GOAL OF THE EXERCISE: Count how many lines in the entries below hold the string "subtotal", and respond with that number only.

(SOURCE DATA)

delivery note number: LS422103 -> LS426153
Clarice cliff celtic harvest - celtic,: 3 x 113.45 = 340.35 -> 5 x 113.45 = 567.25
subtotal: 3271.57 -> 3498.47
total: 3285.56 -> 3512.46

(End SOURCE DATA)
(SOURCE DATA)

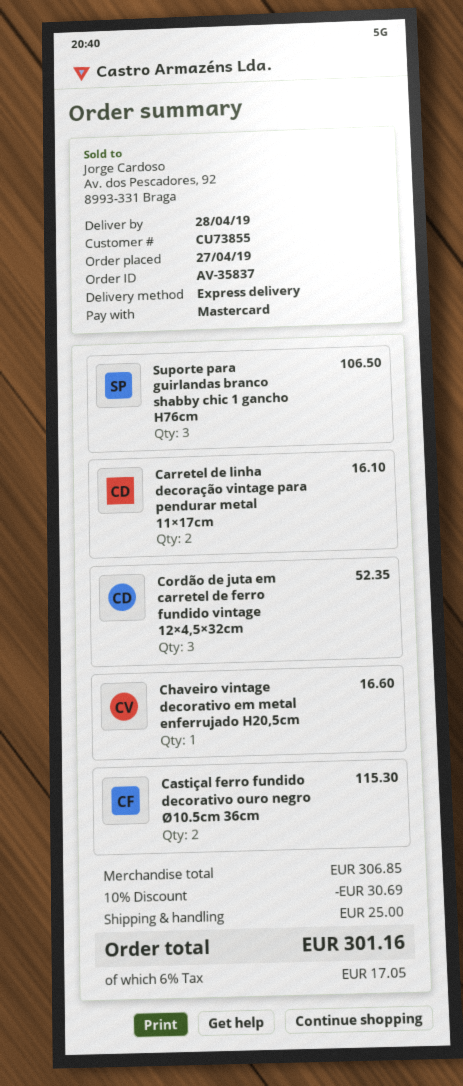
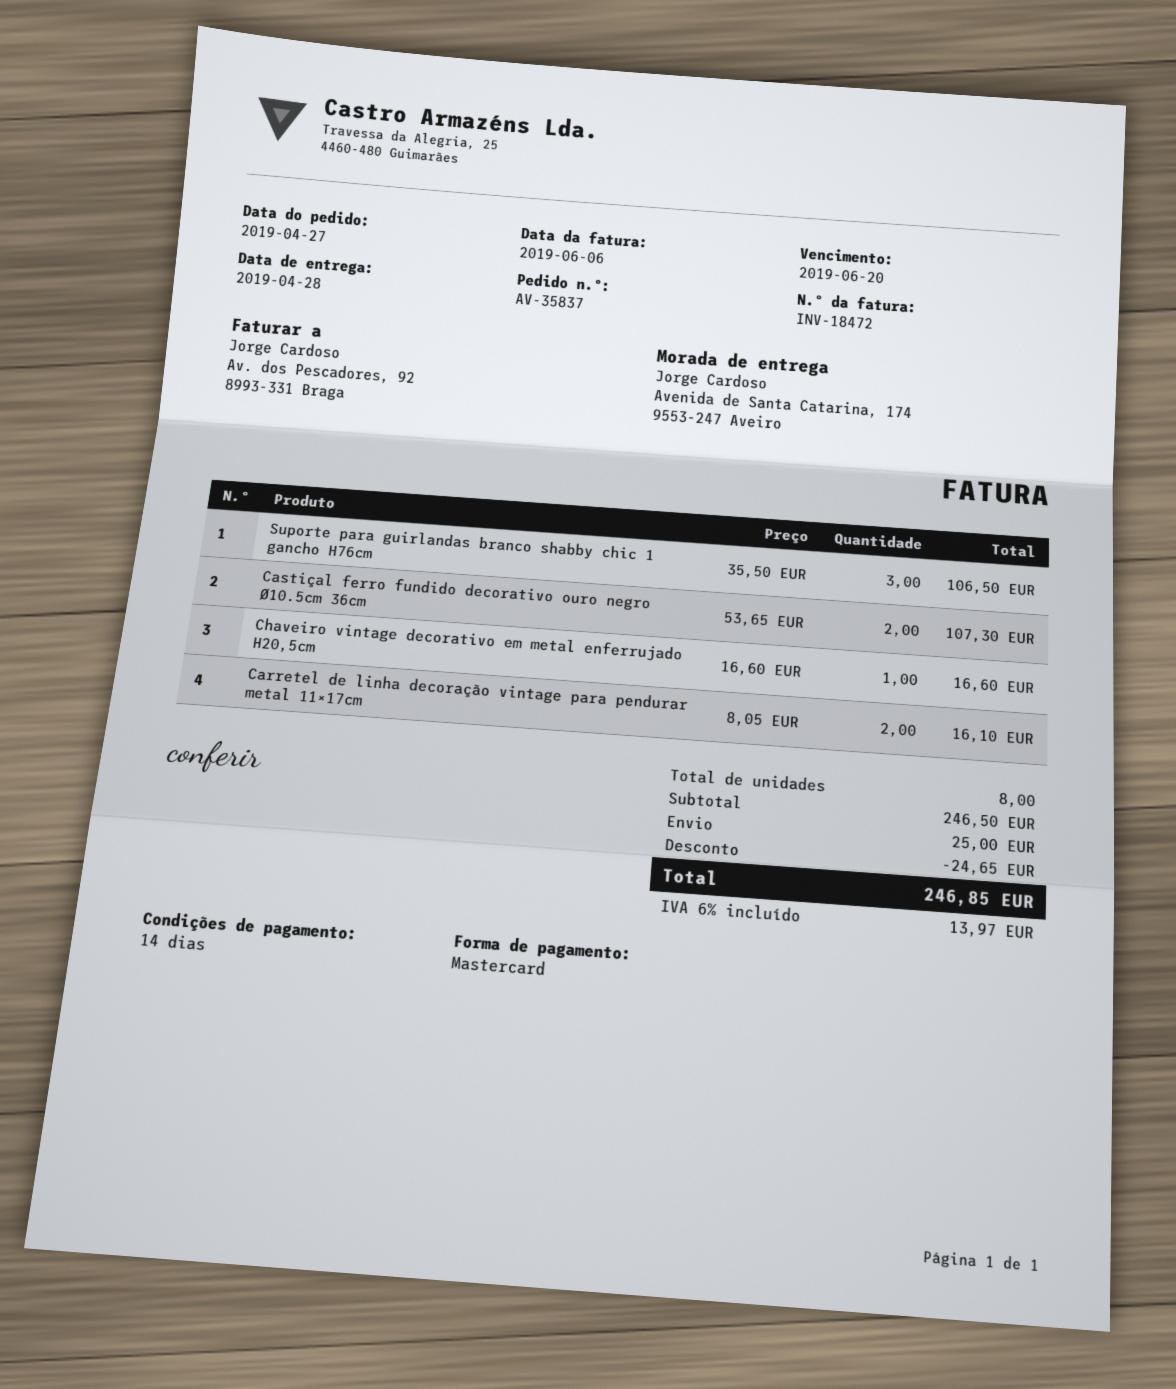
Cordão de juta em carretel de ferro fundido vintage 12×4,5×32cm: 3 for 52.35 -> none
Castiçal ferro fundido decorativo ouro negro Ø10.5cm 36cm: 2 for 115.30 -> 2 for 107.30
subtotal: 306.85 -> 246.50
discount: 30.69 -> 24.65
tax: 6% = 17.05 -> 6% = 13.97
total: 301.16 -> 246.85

(End SOURCE DATA)

RESPONSE AREA: 2